REPUBLIKA.CO.ID, JAKARTA -- Pimpinan DPR akan mengkaji terlebih dahulu usulan revisi Undang-Undang Organisasi Kemasyarakatan (Ormas), yang diajukan oleh fraksi Parpol di DPR maupun pemerintah. Namun belum bisa dipastikan apakah revisi UU Ormas bersifat komprehensif atau terbatas.
"Tentunya naskah akademik dan draft revisi UU Ormas bisa usulan dari anggota fraksi atau bisa dari pemerintah, kami akan kaji dahulu," kata Wakil Ketua DPR Fadli Zon di Gedung Nusantara III, Jakarta, Rabu (1/11).
Fadli mengatakan Pimpinan DPR akan mengkaji dulu sesuai "concern", terutama persoalan-persoalan yang menyangkut keadilan, masalah hukum, masalah hak untuk berserikat dan berkumpul.
Menurutnya, setelah draf itu dibahas, usulan bisa dari mana saja, harus disepakati dan dibawa apakah bisa menjadi usul inisiatif DPR atau pemerintah sendiri mau mengusulkan itu sehingga akan dibicarakan di Badan Legislasi (Baleg) DPR.
"Kalau saya setuju revisi, karena dari awalnya Perppu Ormas kacau, makanya perlu direvisi untuk mengkoreksinya," ujarnya.
Politisi Partai Gerindra itu menilai DPR dan Pemerintah harus duduk bersama dan membahasnya agar tidak salah lagi. Namun dirinya enggan mengomentari apakah revisi tersebut sifatnya komprehensif atau terbatas.
"Saya tidak tahu apakah revisinya komprehensif atau terbatas, namun bisa keduanya dilakukan," katanya.
Sebelumnya, PPP dan Partai Demokrat sudah menyatakan sikapnya akan mengajukan revisi UU Ormas hasil pengesahan Peraturan Pemerintah Pengganti UU Nomor 2 tahun 2017.
Ketua Umum DPP Partai Demokrat Susilo Bambang Yudhoyono mengatakan ada tiga poin dalam UU Organisasi Kemasyarakatan hasil disetujuinya Peraturan Pemerintah Pengganti UU Nomor 2 tahun 2017 yang harus direvisi dan partainya sudah mempersiapkan naskah akademiknya.
"Pertama, terkait bagaimana sanksi yang diberikan negara kepada ormas yang bertentangan dengan Pancasila. Termasuk siapa yang menafsirkan ormas A dan B bertentangan dengan Pancasila," kata Susilo Bambang Yudhoyono (SBY) dalam konferensi pers di Kantor DPP Partai Demokrat, Jakarta, Senin (30/10).

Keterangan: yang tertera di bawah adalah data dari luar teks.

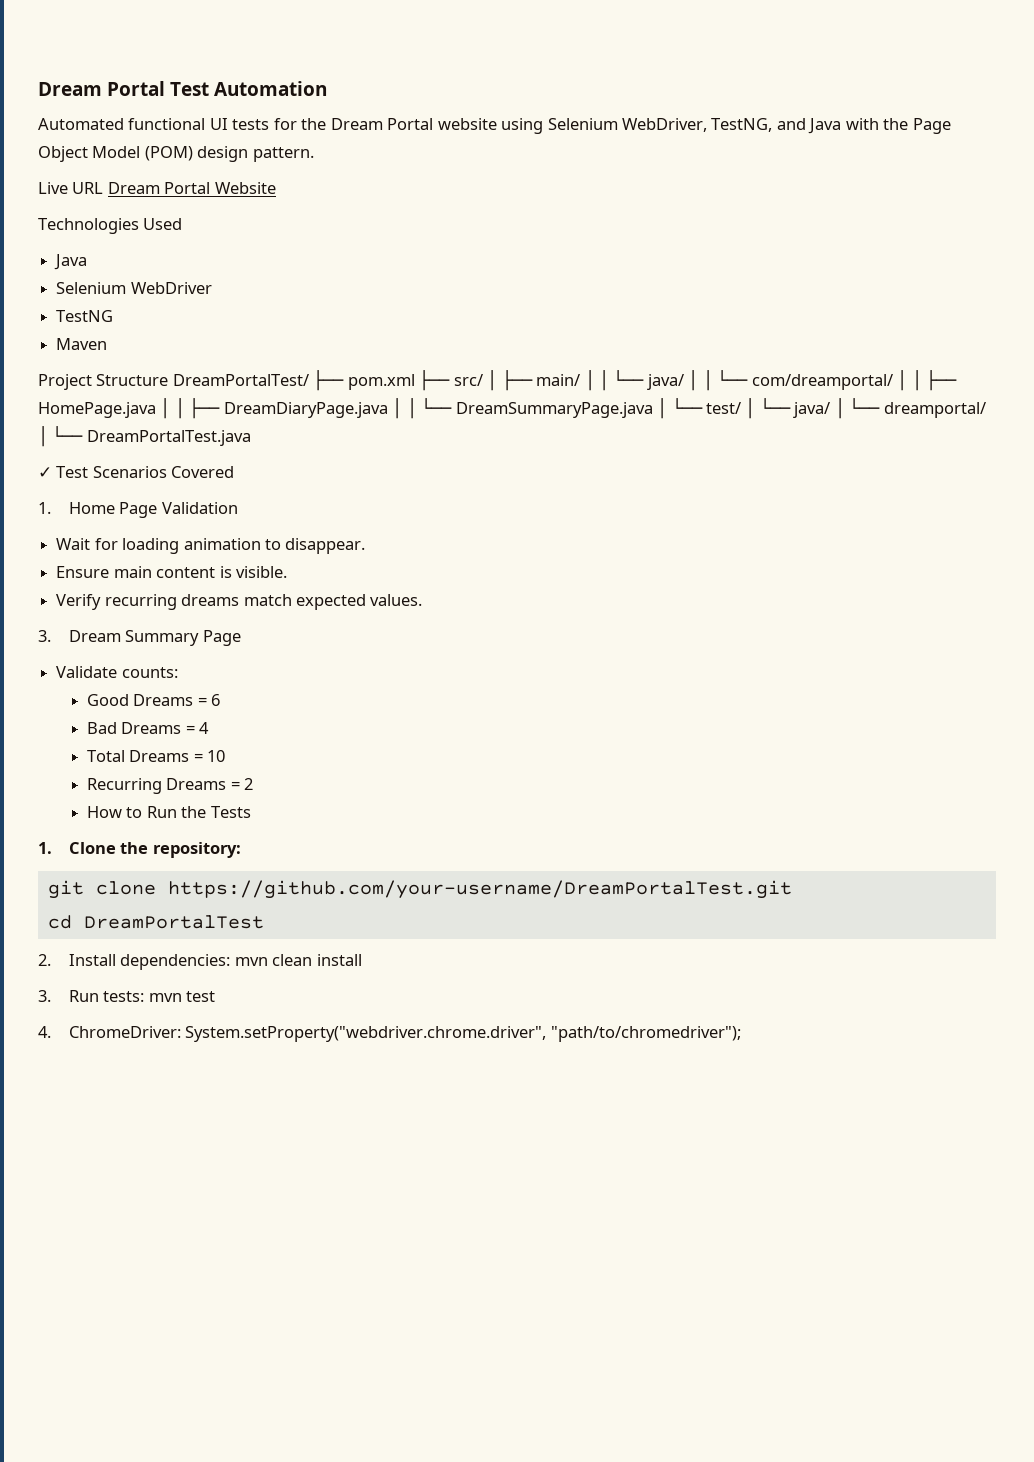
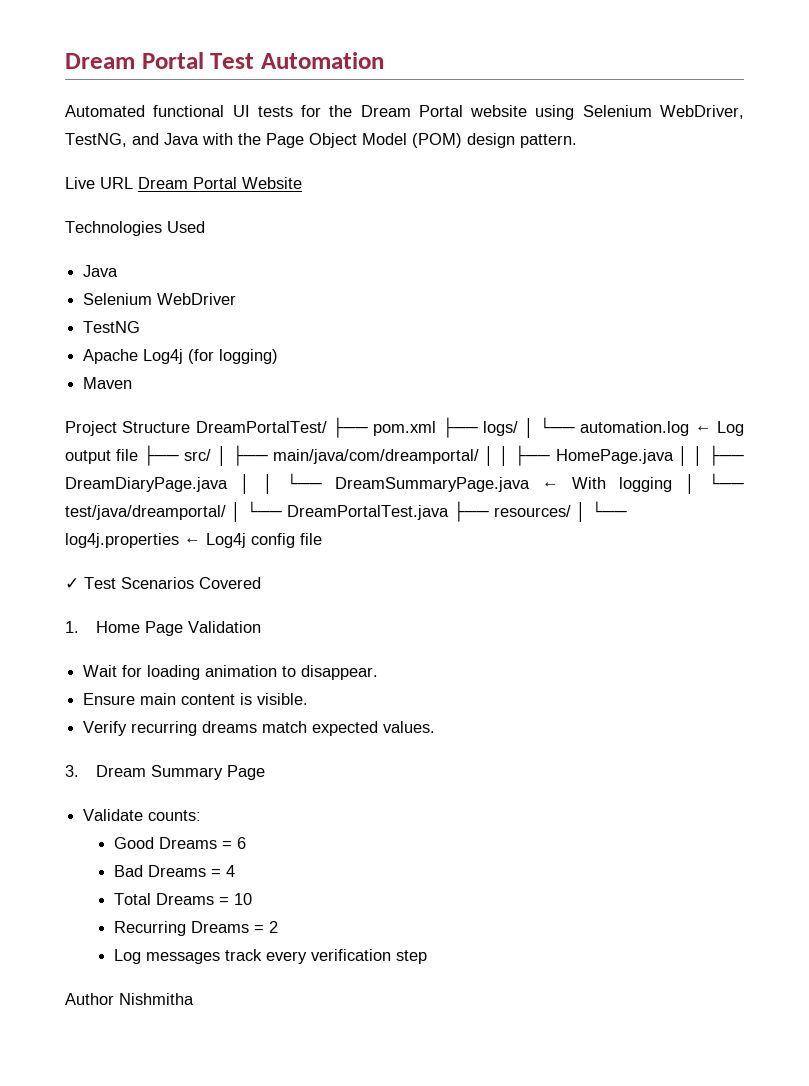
+ Apache Log4j (for logging)
- Project Structure DreamPortalTest/ ├── pom.xml ├── src/ │ ├── main/ │ │ └── java/ │ │ └── com/dreamportal/ │ │ ├── HomePage.java │ │ ├── DreamDiaryPage.java │ │ └── DreamSummaryPage.java │ └── test/ │ └── java/ │ └── dreamportal/ │ └── DreamPortalTest.java
+ Project Structure DreamPortalTest/ ├── pom.xml ├── logs/ │ └── automation.log ← Log output file ├── src/ │ ├── main/java/com/dreamportal/ │ │ ├── HomePage.java │ │ ├── DreamDiaryPage.java │ │ └── DreamSummaryPage.java ← With logging │ └── test/java/dreamportal/ │ └── DreamPortalTest.java ├── resources/ │ └── log4j.properties ← Log4j config file
- How to Run the Tests
- 1. Clone the repository:
- git clone https://github.com/your-username/DreamPortalTest.git
- cd DreamPortalTest
- 2. Install dependencies: mvn clean install
- 3. Run tests: mvn test
- 4. ChromeDriver: System.setProperty("webdriver.chrome.driver", "path/to/chromedriver");
+ Log messages track every verification step
+ Author Nishmitha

Dia mengatakan Demokrat mengingatkan bahwa tidak boleh ormas dinilai bertentangsn dengan Pancasila kalau sifatnya hanya politis dan bukan berdasarkan hukum.
Kedua, menurut dia, mengenai pasal terkait tingkat ancaman hukuman dan siapa yang dikenakan hukuman, karena harus diberikan secara adil dan tidak boleh melampaui batas.
Poin ketiga, menurut dia, mengenai pasal pembubaran ormas, apabila negara dalam keadaan genting dan memaksa bisa membekukan ormas, namun kalau pembubaran permanen tetap dalam proses hukum yang akuntabel.
Wakil Sekjen PPP Achmad Baidowi mengatakan partainya akan mengajukan usul inisitif revisi Undang Undang Organisasi Kemasyarakatan hasil pengesahan Peraturan Pemerintah Pengganti UU Nomor 2 Tahun 2017 untuk memperbaiki kekurangan dalam UU tersebut.
"PPP akan mengajukan usulan revisi terhadap UU Ormas, menjadi usul inisiatif DPR dan dimasukkan dalam Program Legislasi Nasional 2018 pada masa sidang pertama," kata Achmad Baidowi, di Jakarta, Minggu (29/10).
Menurut dia, ada sejumlah hal yang masih bisa diperdebatkan dalam UU Ormas, antara lain peran pengadilan karena jangan sampai peran pengadilan dihapuskan dari UU Ormas. Dia mengatakan walaupun asas hukum administrasi pemerintahan berlaku, kalau tidak dieksplisitkan dalam norma UU, maka dikhawatirkan akan menjadi pasal karet.